Schellberg’s interest in forensic DNA—which he first learned about in his WSU Criminal Justice classes—ultimately led to development of another GTH Consulting company, called GTH DNA. In this firm, a team of international consultants work to advance forensic DNA policy globally.

For the last 20 years, GTH Consulting has worked internationally on legislative and policy issues related to public security. “A notable observation I have made during this work is that governments overseas, particularly in Europe, rely heavily on academic research in the development of law enforcement legislation and policy. It is my hope that our governments in the United States (state, local and national) will increase their reliance on academic research, and less on politics,” Schellberg said.

“I hope the resources of the endowment can be used by the Criminal Justice Department to become more involved with policymakers, and that it will allow the Department to pursue more research projects that are relevant to current legislative policy debates. If timely and relevant research can be completed, it will have the positive effect of causing policymakers to pass more laws based on data and less on politics.”
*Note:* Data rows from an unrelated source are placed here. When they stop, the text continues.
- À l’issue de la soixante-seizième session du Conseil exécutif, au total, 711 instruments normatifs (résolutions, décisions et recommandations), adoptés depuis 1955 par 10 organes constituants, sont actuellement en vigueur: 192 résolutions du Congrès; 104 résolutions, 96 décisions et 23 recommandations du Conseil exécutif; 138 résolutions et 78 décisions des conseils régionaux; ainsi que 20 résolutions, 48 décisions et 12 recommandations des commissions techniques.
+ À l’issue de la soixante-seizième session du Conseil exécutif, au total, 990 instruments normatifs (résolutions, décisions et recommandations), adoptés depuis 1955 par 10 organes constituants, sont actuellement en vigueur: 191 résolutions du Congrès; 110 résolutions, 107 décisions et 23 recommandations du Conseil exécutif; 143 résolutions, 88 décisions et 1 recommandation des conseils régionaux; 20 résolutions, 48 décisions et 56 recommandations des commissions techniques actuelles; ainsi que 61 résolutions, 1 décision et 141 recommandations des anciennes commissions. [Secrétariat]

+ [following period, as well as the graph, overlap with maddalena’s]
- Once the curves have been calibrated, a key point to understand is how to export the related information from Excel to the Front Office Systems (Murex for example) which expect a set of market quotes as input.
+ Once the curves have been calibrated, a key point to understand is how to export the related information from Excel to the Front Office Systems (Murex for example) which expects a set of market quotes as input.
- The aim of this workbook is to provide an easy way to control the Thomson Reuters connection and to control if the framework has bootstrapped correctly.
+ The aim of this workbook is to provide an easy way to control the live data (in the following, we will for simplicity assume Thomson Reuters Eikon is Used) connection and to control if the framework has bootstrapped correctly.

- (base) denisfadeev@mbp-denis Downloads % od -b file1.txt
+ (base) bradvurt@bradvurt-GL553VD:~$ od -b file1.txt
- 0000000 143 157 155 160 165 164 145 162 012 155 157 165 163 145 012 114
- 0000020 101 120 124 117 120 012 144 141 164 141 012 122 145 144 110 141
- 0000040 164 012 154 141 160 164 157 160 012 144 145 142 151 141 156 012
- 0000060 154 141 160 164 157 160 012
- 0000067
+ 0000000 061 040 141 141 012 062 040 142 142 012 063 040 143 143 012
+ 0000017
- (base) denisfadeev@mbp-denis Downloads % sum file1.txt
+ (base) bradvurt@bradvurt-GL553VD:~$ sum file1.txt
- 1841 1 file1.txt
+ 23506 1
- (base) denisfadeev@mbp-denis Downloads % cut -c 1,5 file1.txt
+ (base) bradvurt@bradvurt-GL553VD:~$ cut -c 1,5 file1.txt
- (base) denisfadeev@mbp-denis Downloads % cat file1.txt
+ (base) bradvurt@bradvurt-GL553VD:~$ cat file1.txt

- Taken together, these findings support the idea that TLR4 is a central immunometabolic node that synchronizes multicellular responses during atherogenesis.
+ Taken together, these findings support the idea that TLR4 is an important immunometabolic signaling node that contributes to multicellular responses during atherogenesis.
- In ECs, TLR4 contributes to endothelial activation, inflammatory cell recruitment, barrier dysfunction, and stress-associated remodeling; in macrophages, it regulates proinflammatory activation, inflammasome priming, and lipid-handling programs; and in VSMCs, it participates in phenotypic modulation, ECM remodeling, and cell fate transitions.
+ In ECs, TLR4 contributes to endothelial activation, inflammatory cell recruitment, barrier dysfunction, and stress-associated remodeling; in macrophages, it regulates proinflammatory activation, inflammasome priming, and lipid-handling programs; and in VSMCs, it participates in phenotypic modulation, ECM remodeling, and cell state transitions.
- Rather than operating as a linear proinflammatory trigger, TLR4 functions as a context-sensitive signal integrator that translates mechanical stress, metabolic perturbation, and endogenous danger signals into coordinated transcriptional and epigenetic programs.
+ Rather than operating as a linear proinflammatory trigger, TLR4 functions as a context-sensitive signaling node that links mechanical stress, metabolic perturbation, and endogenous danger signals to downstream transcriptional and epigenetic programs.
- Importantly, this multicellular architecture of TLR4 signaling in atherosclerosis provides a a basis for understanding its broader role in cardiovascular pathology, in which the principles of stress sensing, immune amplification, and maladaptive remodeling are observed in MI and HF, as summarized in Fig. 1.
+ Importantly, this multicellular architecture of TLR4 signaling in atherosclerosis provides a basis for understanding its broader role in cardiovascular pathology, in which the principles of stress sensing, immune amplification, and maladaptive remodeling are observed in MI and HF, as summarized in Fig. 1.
“WSU’s academic programs encouraged me to think creatively about my career choices, which is another reason I support WSU.”

Shellberg said he believes WSU’s Criminal Justice program is “advancing in a very positive way.”

“The chair, Professor Melanie Neuilly, is a respected leader and has a strong vision for the department. And Professor David Makin is leading the department into a significant and important state data service project that is the largest such project in the history of the Criminal Justice program. Lots to be excited about—and the students will benefit from the many advancements in the department.”